Glowacki, who had back surgery years ago, said the warm jets in the pool helped her recover and they still feel good on her back.
Socialization is an integral benefit of many types of physical activity, and aquatic exercise is no exception, said Murray. It’s how Ward and Glowacki met and have grown their friendship.
“We’ve lost a lot of friends over the years — God’s called them home, and that’s hard because you become very close in here,” said Murray, who has been an instructor at the YMCA since 1984. “We’ve had beautiful Christmas parties, we pray for each other, we are a family. That’s the best I can say.”
Aquacise is a class for all ages and there have been at least 40-some students at a time, give and take, over the years, said Murray, noting that there are about that many participating currently.
“They used to have a nice visiting place here until the pandemic hit,” said Murray, pointing to an area in the main lobby. “They just opened a coffee room up about a couple months ago. The chairs are spread out, but they would always come out. And if they couldn’t get in the water, some would drive in just to have their social time together.”
When the YMCA was closed during the pandemic, Glowacki and Ward said they felt like they lost something out of their lifestyle.
“You had an empty spot that you used to do something,” said Ward. “But thank God, we never got it. I got the shot.”

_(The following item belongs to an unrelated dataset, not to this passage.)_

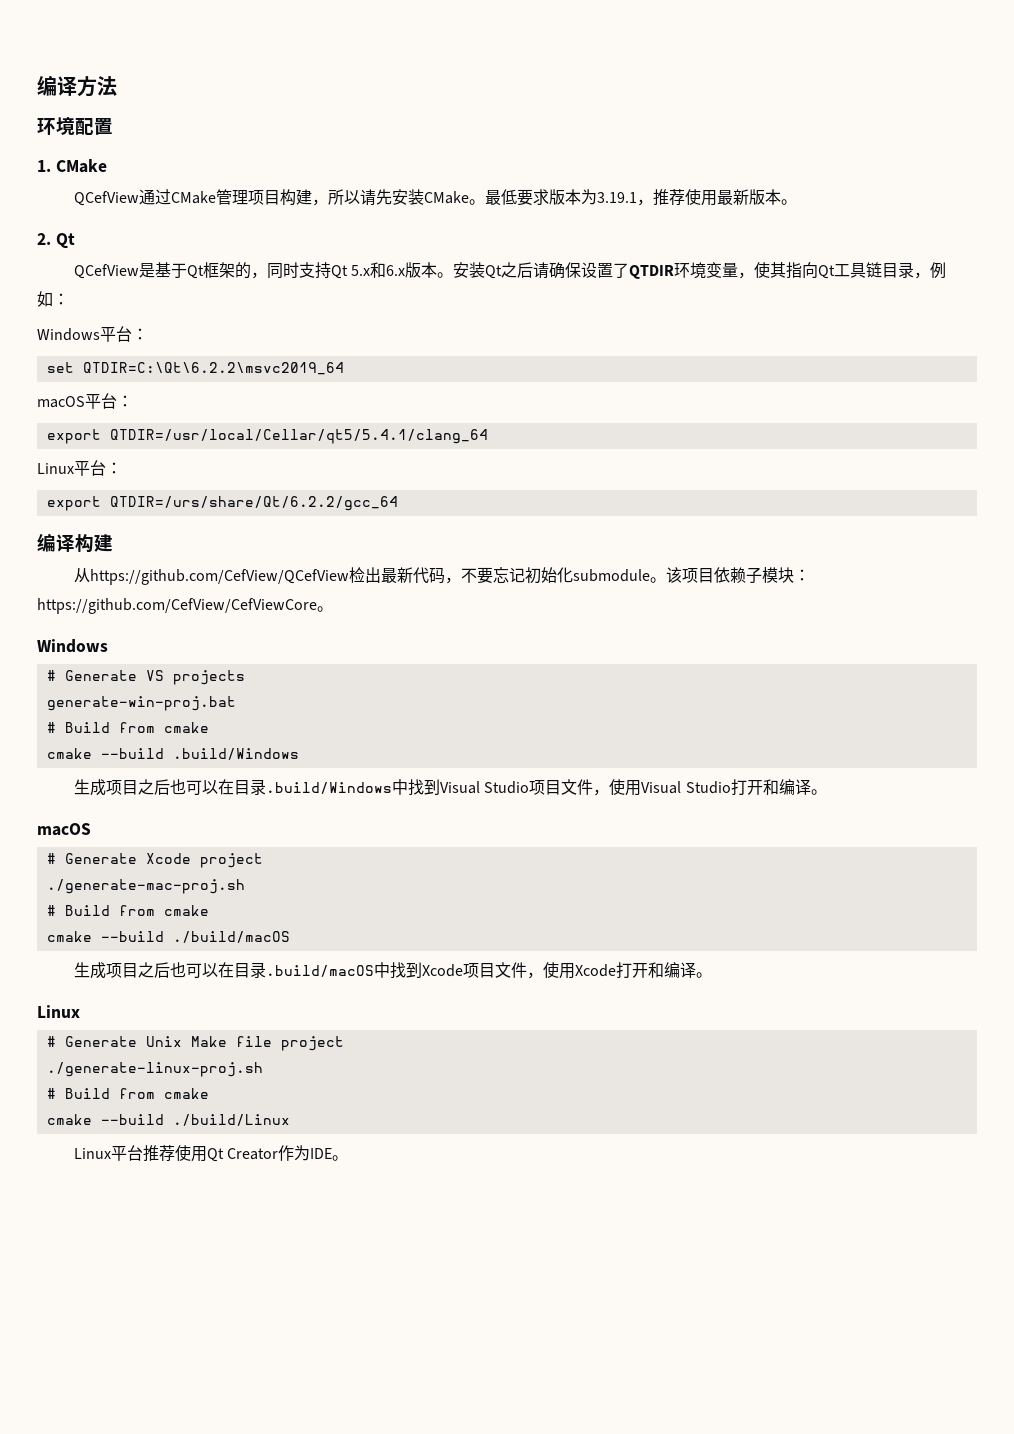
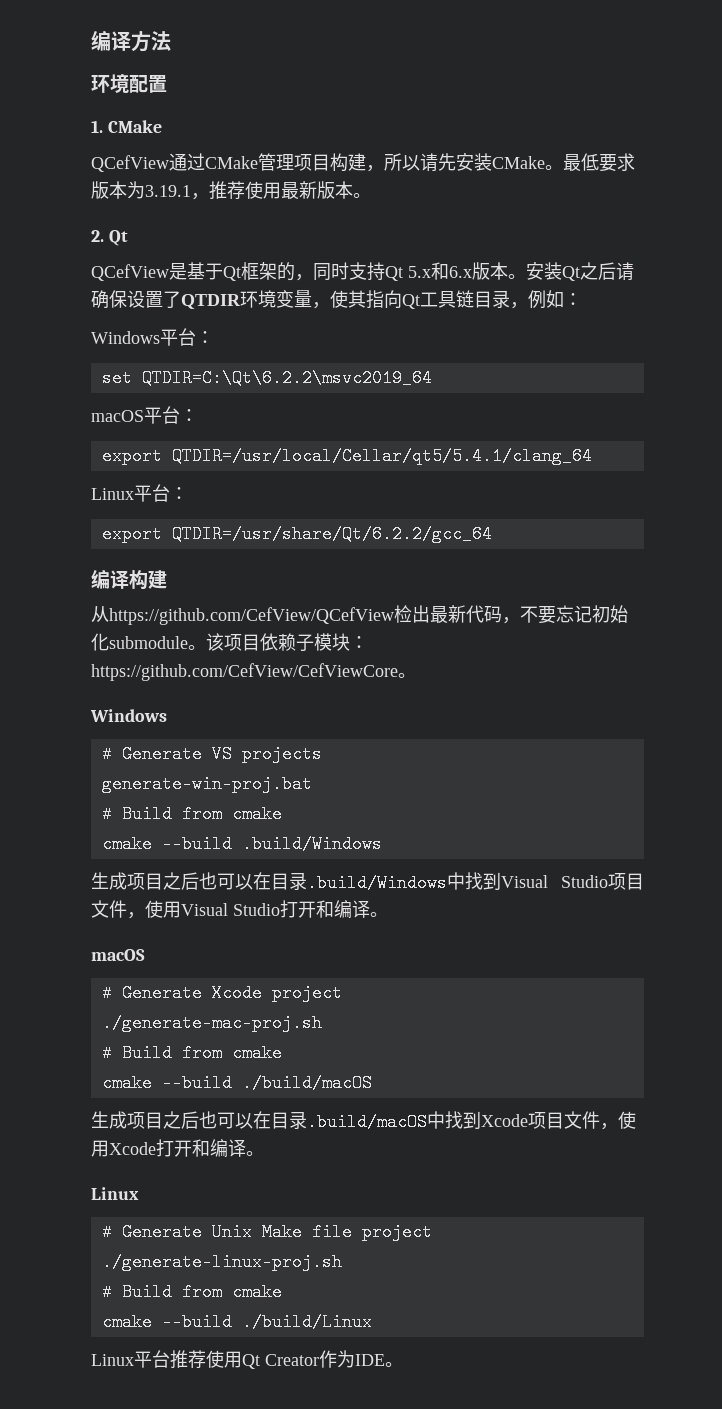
- export QTDIR=/urs/share/Qt/6.2.2/gcc_64
+ export QTDIR=/usr/share/Qt/6.2.2/gcc_64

“We had some that were afraid to come back for awhile,” said Murray. “But the vaccine is helping. They feel more relaxed.”
Ward thinks it’s unusual that people take notice of her being active at her age.
“I don’t know why all the fuss — other people get old. I don’t even think about my age,” said Ward. “I drive. I still go back and forth to Reynoldsville where I was raised down there. I go back there all the time, and then as long as I’m physically able to go I will.”
Ward says her late husband, who was a physical education teacher, probably had a big influence on her to remain active over the years.
“He used to jog six days a week, 5 miles each day,” recalled Ward. “He was very active.”
The pair encourages others who feel comfortable in water to try the class out — Mondays, Wednesdays and Fridays from 8:30-9:30 a.m. There are also classes from 6-7 p.m. on Tuesdays and Thursdays.
“Once people join they have fun,” said Murray. “That’s what brings them back.”
“For two old girls, I think we look pretty good,” said Ward.